Allan basically sums it up pretty well, to be a bit more detailed we can take a look into Varnish and compare both pass() and pipe():
PIPE:
https://github.com/varnish/Varnish-Cache/blob/master/bin/varnishd/cache/cache_req_fsm.c#L552
In cnt_pipe(...) varnish handles the return (pipe); command.
bo = VBO_GetBusyObj(wrk, req);
generates the new bo
(backend-request object) from the current req
request object.
http_PrintfHeader(bo->bereq, "X-Varnish: %u", VXID(req->vsl->wid));
http_SetHeader(bo->bereq, "Connection: close");
VCL_pipe_method(req->vcl, wrk, req, bo, NULL);
at this point Varnish sets the X-Varnish
and the Connection: close
header on the backend request, and calls VCL_pipe_method (which is taken from the VCL file), so, if you want, you can manipulate the backend request afterwards. The Connection: close
does not need to be set explicitly anymore in your VCL.

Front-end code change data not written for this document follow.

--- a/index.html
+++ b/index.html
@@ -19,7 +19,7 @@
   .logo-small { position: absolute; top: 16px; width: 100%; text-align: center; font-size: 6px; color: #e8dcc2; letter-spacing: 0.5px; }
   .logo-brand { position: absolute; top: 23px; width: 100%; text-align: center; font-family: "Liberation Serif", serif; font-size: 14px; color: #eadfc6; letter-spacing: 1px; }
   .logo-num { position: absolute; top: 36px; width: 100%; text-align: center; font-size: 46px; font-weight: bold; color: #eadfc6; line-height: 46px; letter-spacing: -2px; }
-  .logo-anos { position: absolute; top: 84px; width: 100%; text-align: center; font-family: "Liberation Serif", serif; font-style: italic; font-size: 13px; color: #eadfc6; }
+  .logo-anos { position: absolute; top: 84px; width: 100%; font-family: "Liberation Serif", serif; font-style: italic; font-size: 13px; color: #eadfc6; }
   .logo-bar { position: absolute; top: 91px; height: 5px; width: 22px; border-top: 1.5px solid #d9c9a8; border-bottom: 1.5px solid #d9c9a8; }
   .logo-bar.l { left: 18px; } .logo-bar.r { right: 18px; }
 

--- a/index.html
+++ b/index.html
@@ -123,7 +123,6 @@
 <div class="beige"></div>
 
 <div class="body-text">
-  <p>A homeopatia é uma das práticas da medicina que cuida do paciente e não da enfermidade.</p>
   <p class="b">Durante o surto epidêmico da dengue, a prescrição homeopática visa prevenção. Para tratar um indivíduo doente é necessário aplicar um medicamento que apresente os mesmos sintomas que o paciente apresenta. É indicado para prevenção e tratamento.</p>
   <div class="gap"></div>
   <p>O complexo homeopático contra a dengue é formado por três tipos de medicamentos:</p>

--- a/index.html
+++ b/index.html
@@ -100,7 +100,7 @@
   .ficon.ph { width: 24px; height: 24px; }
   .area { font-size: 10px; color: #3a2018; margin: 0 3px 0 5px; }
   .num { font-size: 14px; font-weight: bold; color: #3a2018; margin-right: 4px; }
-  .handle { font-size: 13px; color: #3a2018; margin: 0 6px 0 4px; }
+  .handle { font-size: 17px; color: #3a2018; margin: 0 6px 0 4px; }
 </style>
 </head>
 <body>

After some checks Varnish calls VDI_Http1Pipe(req, bo)
(within the if-statement).
VDI_Http1Pipe
calls http1pipe
, which calls V1F_SendReq
to send the requests and handles all the HTTP stuff. V1P_Process
send the data back to the actual client (which is usually the Browser accessing the page).
Back in cnt_pipe
the function return return (REQ_FSM_DONE);
, so the internal state-machine is done and the request handling is done.

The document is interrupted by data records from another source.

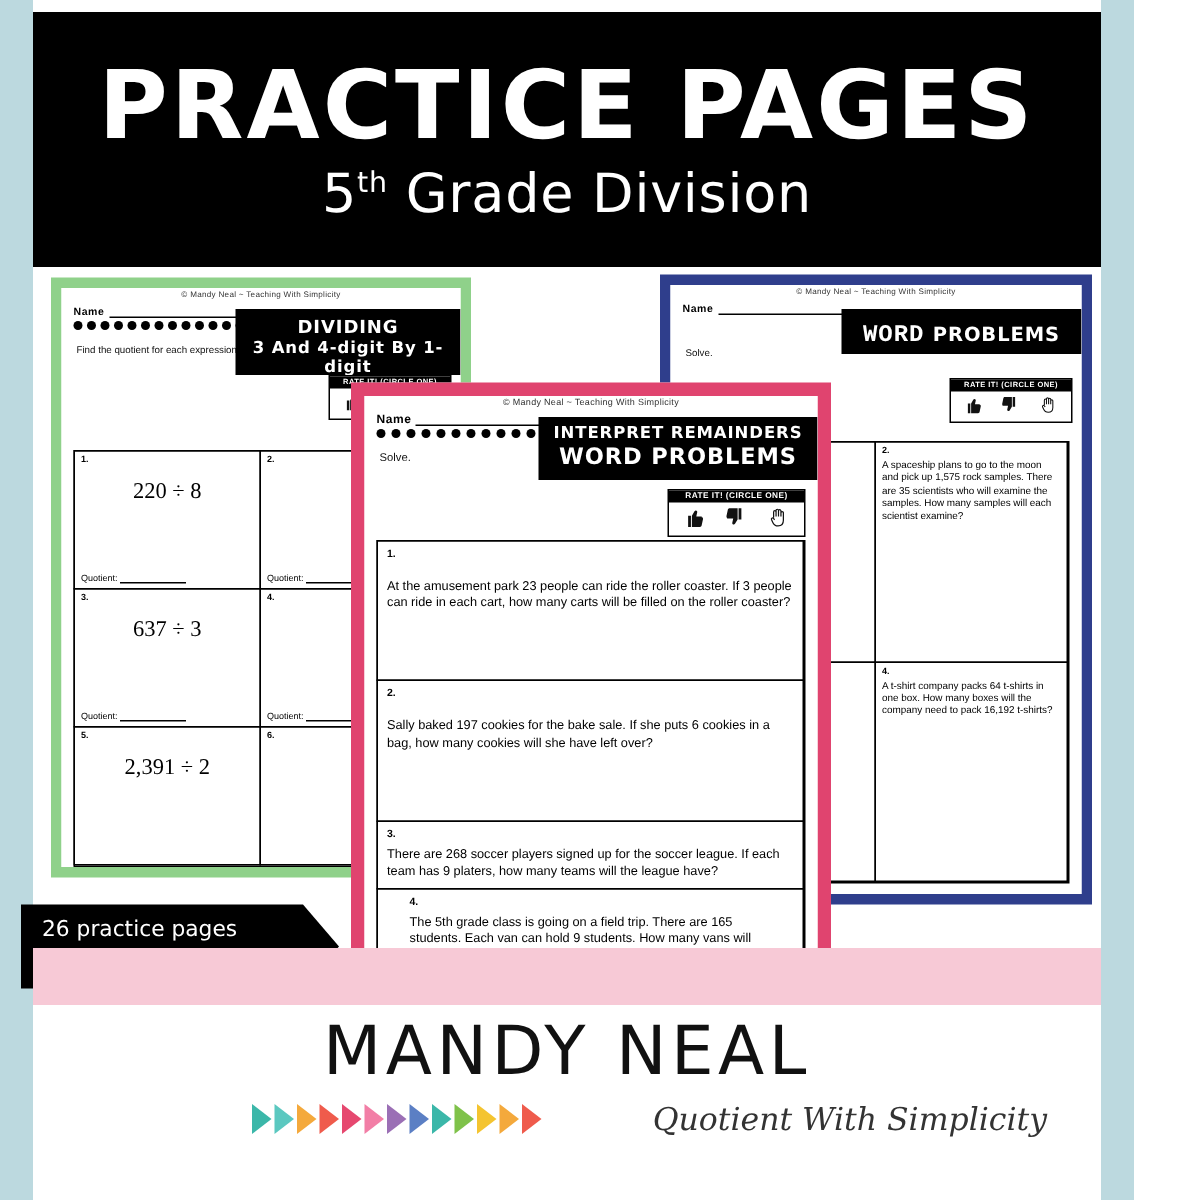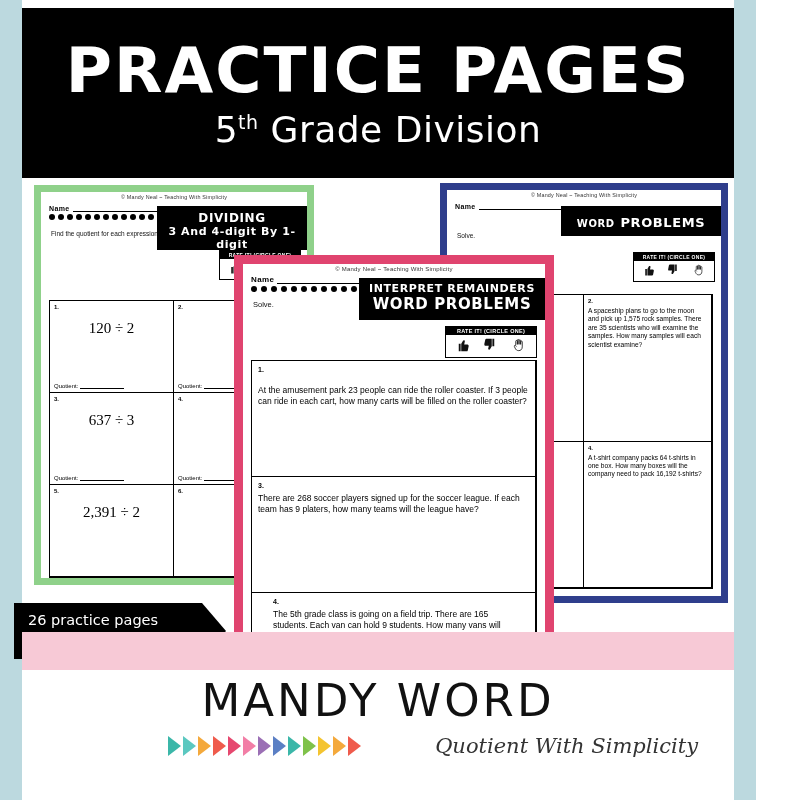--- a/index.html
+++ b/index.html
@@ -221,7 +221,7 @@
     <div class="sheet-inner">
       <div class="credit">© Mandy Neal ~ Teaching With Simplicity</div>
       <div class="title-banner" style="top:16px; right:0; width:160px; height:30px; padding-top:6px;">
-        <div class="banner-l1" style="display:inline; font-size:10px;">WORD</div>
+        <div class="banner-l1" style="display:inline; font-size:16px;font-family:Liberation Mono, monospace;">WORD</div>
         <div class="banner-l2" style="display:inline; font-size:13px;">PROBLEMS</div>
       </div>
       <div class="name-row" style="width:140px;">

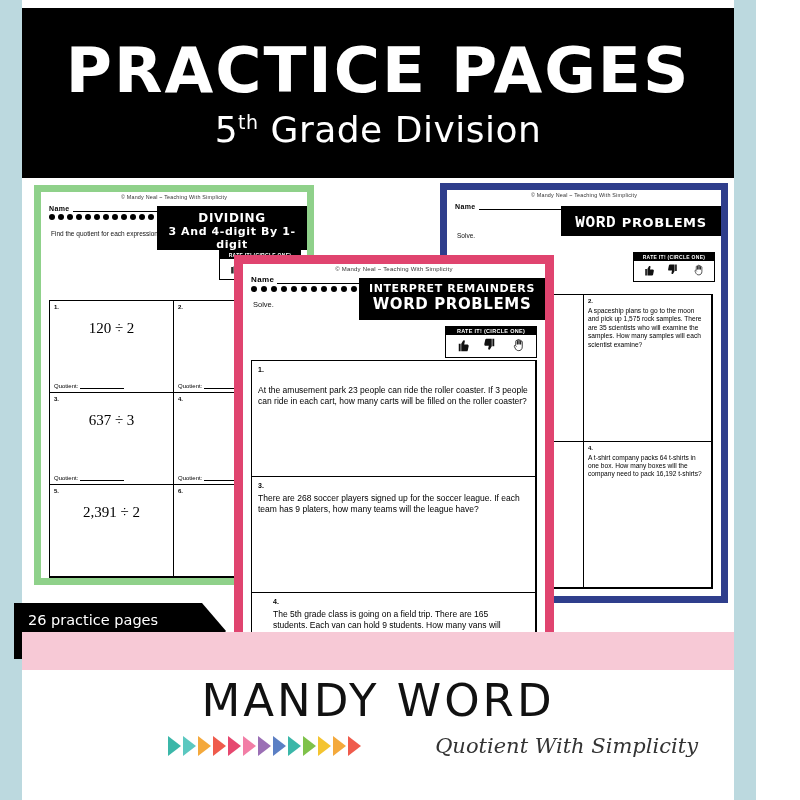--- a/index.html
+++ b/index.html
@@ -175,7 +175,7 @@
       <div class="grid" style="top:108px; height:278px; grid-template-columns:1fr 1fr; grid-template-rows:1fr 1fr 1fr;">
         <div class="cellbox">
           <div class="cell-num">1.</div>
-          <div class="cell-expr">120 ÷ 2</div>
+          <div class="cell-expr">220 ÷ 8</div>
           <div class="quotient">
               <span>Quotient:</span>
               <span class="ql"></span>

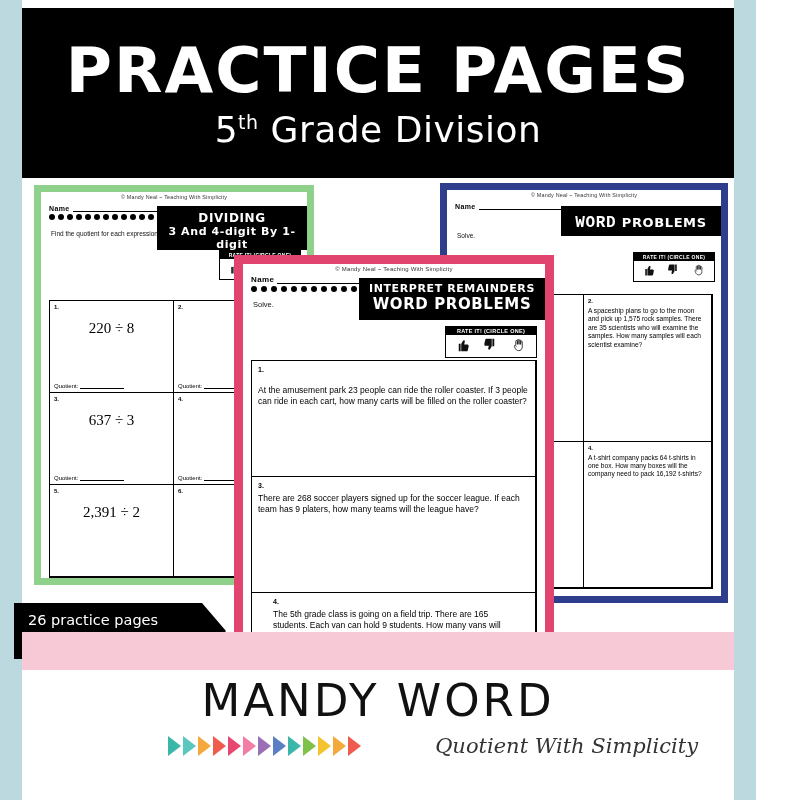--- a/index.html
+++ b/index.html
@@ -326,6 +326,10 @@
         <div class="cellbox" style="padding:5px 6px;">
           <div class="cell-num" style="font-size:7px;">1.</div>
           <div class="cell-text" style="font-size:8.5px; line-height:1.35; margin-top:12px;">At the amusement park 23 people can ride the roller coaster. If 3 people can ride in each cart, how many carts will be filled on the roller coaster?</div>
+        </div>
+        <div class="cellbox" style="padding:5px 6px;">
+          <div class="cell-num" style="font-size:7px;">2.</div>
+          <div class="cell-text" style="font-size:8.5px; line-height:1.35; margin-top:12px;">Sally baked 197 cookies for the bake sale. If she puts 6 cookies in a bag, how many cookies will she have left over?</div>
         </div>
         <div class="cellbox" style="padding:5px 6px;">
           <div class="cell-num" style="font-size:7px;">3.</div>

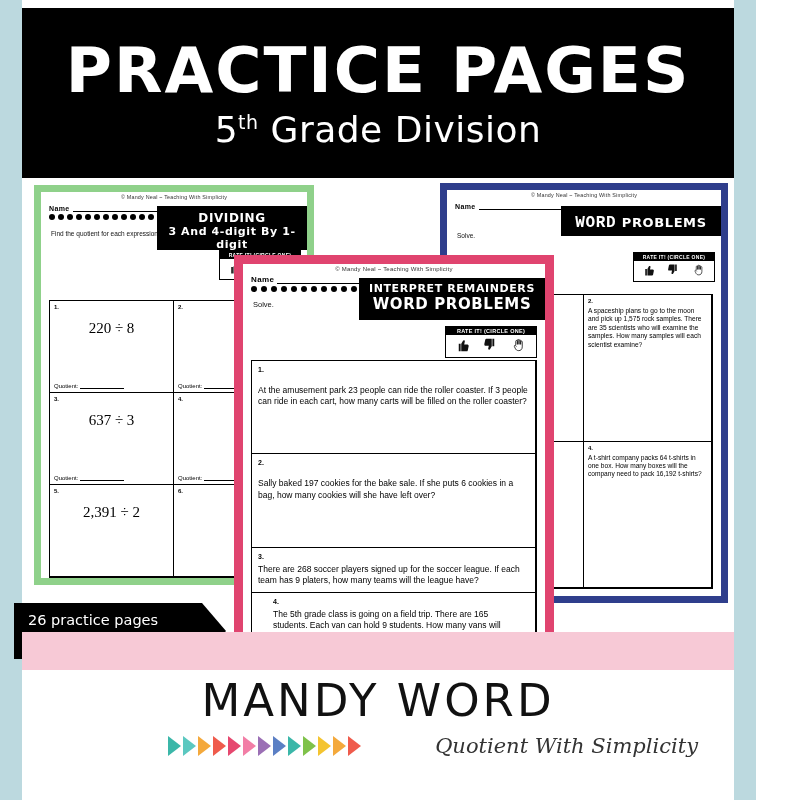--- a/index.html
+++ b/index.html
@@ -353,7 +353,7 @@
 
   <div class="pink-strip"></div>
   <div class="footer-band">
-    <div class="footer-name">MANDY WORD</div>
+    <div class="footer-name">MANDY NEAL</div>
     <div class="arrows">
       <i style="border-left-color:#3bb7a9"></i>
       <i style="border-left-color:#5bc8c0"></i>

Summed up: Beside explicitly closing the connection and setting the X-Varnish header on the backend request Varnish does nothing else.
PASS:
https://github.com/varnish/Varnish-Cache/blob/master/bin/varnishd/cache/cache_req_fsm.c#L518
Now let's take a look into cnt_pass
, which is the function that handles return (pass);
from the VCL:
Instead of directly calling the VDI_Http1Pipe
method Varnish calls VBF_Fetch
, which uses Pool_Task
to queue the task (the task is to fetch the backend response and deliver that to the client).

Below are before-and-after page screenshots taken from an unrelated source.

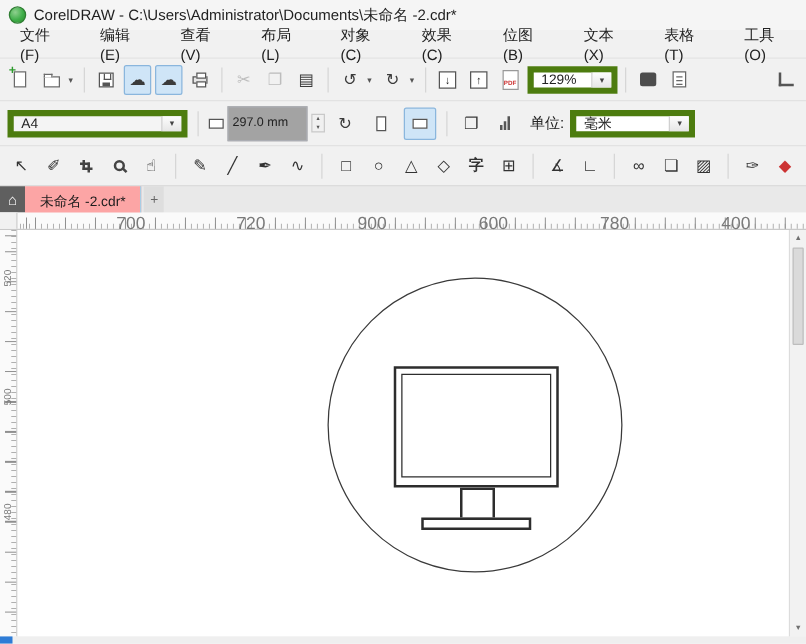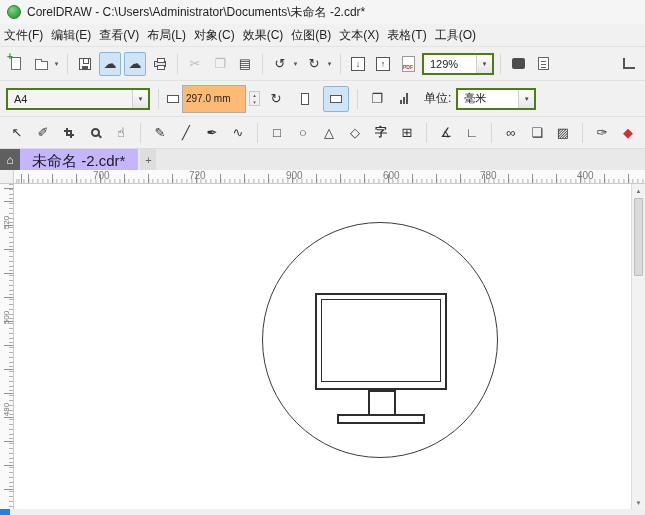--- a/index.html
+++ b/index.html
@@ -13,7 +13,7 @@
 
   
   .menubar { height:22px; display:flex; align-items:center; background:#f1f1f1; }
-  .menu-item { padding:3px 4px; cursor:default; }
+  .menu-item { padding:3px 16px; cursor:default; }
 
   
   .toolbar { height:34px; display:flex; align-items:center; gap:3px; padding:0 5px; background:#f1f1f1; border-top:1px solid #e4e4e4; }

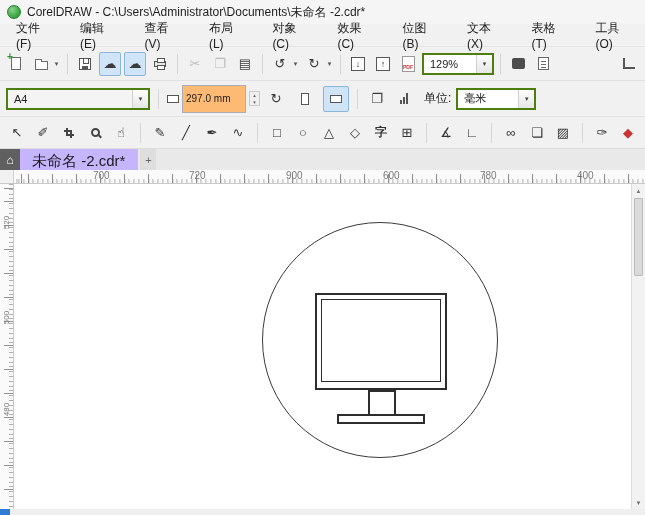--- a/index.html
+++ b/index.html
@@ -53,7 +53,7 @@
   .icon-bars i:nth-child(1){height:4px;} .icon-bars i:nth-child(2){height:7px;} .icon-bars i:nth-child(3){height:11px;}
 
   
-  .combo { height:22px; background:#fff; border:2px solid #4d7c0f; display:flex; align-items:center;justify-content:flex-end; }
+  .combo { height:22px; background:#fff; border:5px solid #4d7c0f; display:flex; align-items:center;justify-content:flex-end; }
   .combo .val { flex:1; padding:0 6px; font-size:11px; white-space:nowrap; overflow:hidden; }
   .combo .btn { width:16px; align-self:stretch; display:flex; align-items:center; justify-content:center; font-size:7px; color:#444; border-left:1px solid #d0d0d0; background:linear-gradient(#fdfdfd,#e6e6e6); }
   .combo.page-size { width:144px; background:#f4f4f4; }

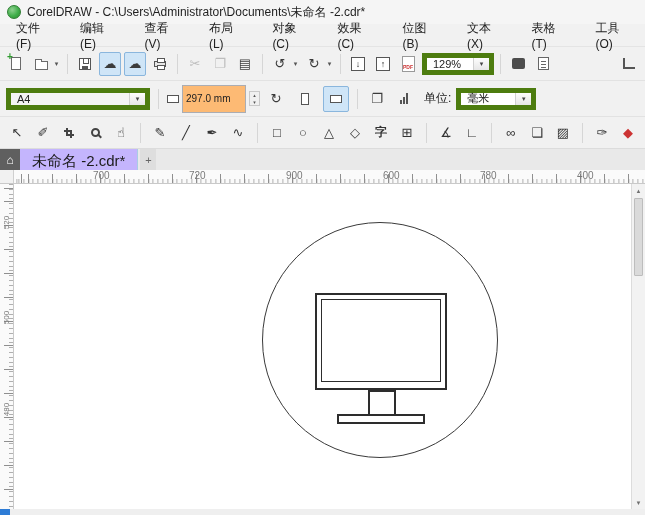--- a/index.html
+++ b/index.html
@@ -64,7 +64,7 @@
   .dim-row { display:flex; align-items:center; gap:3px; height:15px; }
   .pict-landscape { width:12px; height:8px; border:1px solid #555; background:#fff; flex:0 0 auto; }
   .pict-portrait { width:8px; height:12px; border:1px solid #555; background:#fff; flex:0 0 auto; }
-  .dim-input { width:64px; height:28px; background:#fdba74; border:1px solid #abadb3; font-size:10px; padding:0 3px; display:flex; align-items:center; }
+  .dim-input { width:64px; height:28px; background:#a3a3a3; border:1px solid #abadb3; font-size:10px; padding:0 3px; display:flex; align-items:center; }
   .spin { display:flex; flex-direction:column; width:11px; height:15px; border:1px solid #c9c9c9; background:#f0f0f0; }
   .spin span { flex:1; font-size:5px; line-height:6px; text-align:center; color:#555; }
 

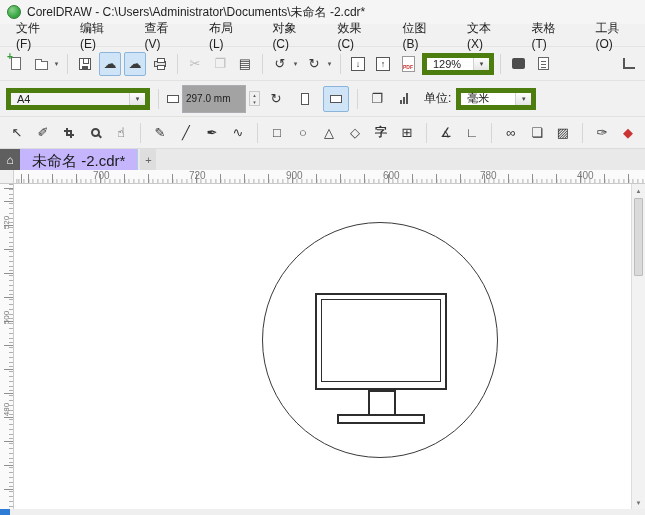--- a/index.html
+++ b/index.html
@@ -58,7 +58,7 @@
   .combo .btn { width:16px; align-self:stretch; display:flex; align-items:center; justify-content:center; font-size:7px; color:#444; border-left:1px solid #d0d0d0; background:linear-gradient(#fdfdfd,#e6e6e6); }
   .combo.page-size { width:144px; background:#f4f4f4; }
   .combo.zoom { width:72px; }
-  .combo.units { width:80px; }
+  .combo.units { width:100px; }
 
   .dim-stack { display:flex; flex-direction:column; gap:2px; }
   .dim-row { display:flex; align-items:center; gap:3px; height:15px; }

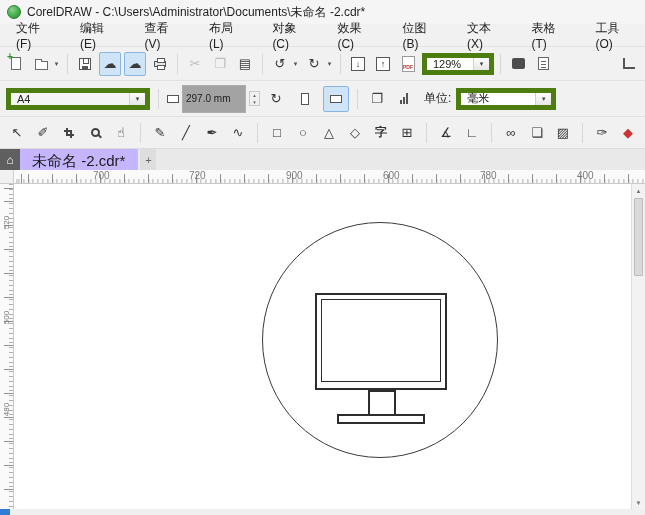--- a/index.html
+++ b/index.html
@@ -80,7 +80,7 @@
   
   .tabrow { height:22px; display:flex; align-items:stretch; background:#e9e9e9; border-top:1px solid #dcdcdc; }
   .home-btn { width:20px; display:flex; align-items:center; justify-content:center; background:#5f5f5f; color:#fff; font-size:12px; }
-  .doc-tab { display:flex; align-items:center; padding:12px 12px; background:#c4b5fd; border-right:1px solid #a9cde4; font-size:15px; color:#1c1c1c; }
+  .doc-tab { display:flex; align-items:center; padding:12px 12px; background:#fca5a5; border-right:1px solid #a9cde4; font-size:11px; color:#1c1c1c; }
   .new-tab { width:16px; display:flex; align-items:center; justify-content:center; background:#dedede; color:#666; font-size:11px; margin-left:2px; }
 
   

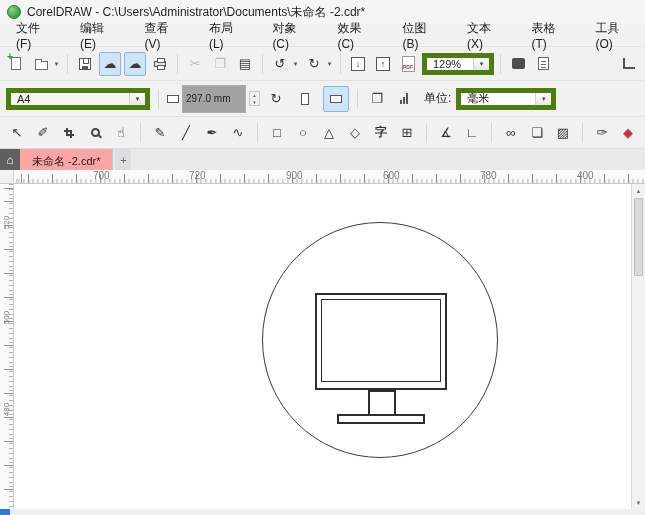--- a/index.html
+++ b/index.html
@@ -87,7 +87,7 @@
   .ruler-h { height:14px; position:relative; background:#fafafa; border-bottom:1px solid #c9c9c9; }
   .ruler-h .rt-minor { position:absolute; bottom:0; left:14px; right:0; height:4px; background:repeating-linear-gradient(90deg,#b0b0b0 0,#b0b0b0 1px,transparent 1px,transparent 4.8px); background-position:4.4px 0; }
   .ruler-h .rt-major { position:absolute; bottom:0; left:14px; right:0; height:9px; background:repeating-linear-gradient(90deg,#8f8f8f 0,#8f8f8f 1px,transparent 1px,transparent 24px); background-position:14px 0; }
-  .rl { position:absolute; top:0; font-size:10px; color:#7a7a7a; }
+  .rl { position:absolute; top:0; font-size:14px; color:#7a7a7a; }
   .ruler-corner { position:absolute; left:0; top:0; width:14px; height:13px; background:#f1f1f1; border-right:1px solid #cfcfcf; }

When that task is done cnt_pipe
cleans up the memory and returns return (REQ_FSM_DONE);
to ensure there is no additional work to be done, that includes calling deliver
in your VCL file and so on.
CONCLUSION:
pipe
does not actually act as a TCP-Pipe as Allan said, but is very similiar. Calling pipe
basically tells Varnish to send the request, deliver the result and then stop caring about anything (including logging etc.). Basically some kind of fire-and-forget.
pass
also sends out the requests and returns the result to the client, but will ensure that logs are written and Varnish is able to handle it's own stuff, also the deliver
function of your VCL is called, which not happens when you use pipe
.
My understanding, is a (pipe) reads the data and writes it straight out, and a (pass) reads the data in, looks at it and writes it back to the client. The latter adding Varnish headers and the like, the former adding/subtracting nothing. So a (pipe) is as if Varnish doesn't exist.
Or put another way: I think I'm aiming for a schrodinger cat comparison. (pipe) just gives you the box. (pass) looks in the box first.
A (pipe) will also mean that anything that was added to the request up to the call to (pipe), say for example in beresp, is discarded.
One could argue that you would want the (pipe) to be as early as possible for performance but I doubt you would find any metrics on it to really support that argument.